Records from a collection

:::::

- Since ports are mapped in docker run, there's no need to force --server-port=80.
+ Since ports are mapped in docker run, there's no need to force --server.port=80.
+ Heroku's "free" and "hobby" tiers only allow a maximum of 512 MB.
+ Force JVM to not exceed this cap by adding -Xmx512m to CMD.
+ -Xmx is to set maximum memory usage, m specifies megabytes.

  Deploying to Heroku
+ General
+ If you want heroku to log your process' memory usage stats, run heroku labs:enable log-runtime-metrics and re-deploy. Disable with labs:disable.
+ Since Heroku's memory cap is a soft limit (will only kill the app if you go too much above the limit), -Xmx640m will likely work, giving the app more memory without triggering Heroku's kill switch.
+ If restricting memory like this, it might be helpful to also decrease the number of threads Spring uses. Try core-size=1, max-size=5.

:::::

Problem description
Every record shown above should appear again in your answer, unchanged.

Response to the task
- Since ports are mapped in docker run, there's no need to force --server-port=80.
+ Since ports are mapped in docker run, there's no need to force --server.port=80.
+ Heroku's "free" and "hobby" tiers only allow a maximum of 512 MB.
+ Force JVM to not exceed this cap by adding -Xmx512m to CMD.
+ -Xmx is to set maximum memory usage, m specifies megabytes.

  Deploying to Heroku
+ General
+ If you want heroku to log your process' memory usage stats, run heroku labs:enable log-runtime-metrics and re-deploy. Disable with labs:disable.
+ Since Heroku's memory cap is a soft limit (will only kill the app if you go too much above the limit), -Xmx640m will likely work, giving the app more memory without triggering Heroku's kill switch.
+ If restricting memory like this, it might be helpful to also decrease the number of threads Spring uses. Try core-size=1, max-size=5.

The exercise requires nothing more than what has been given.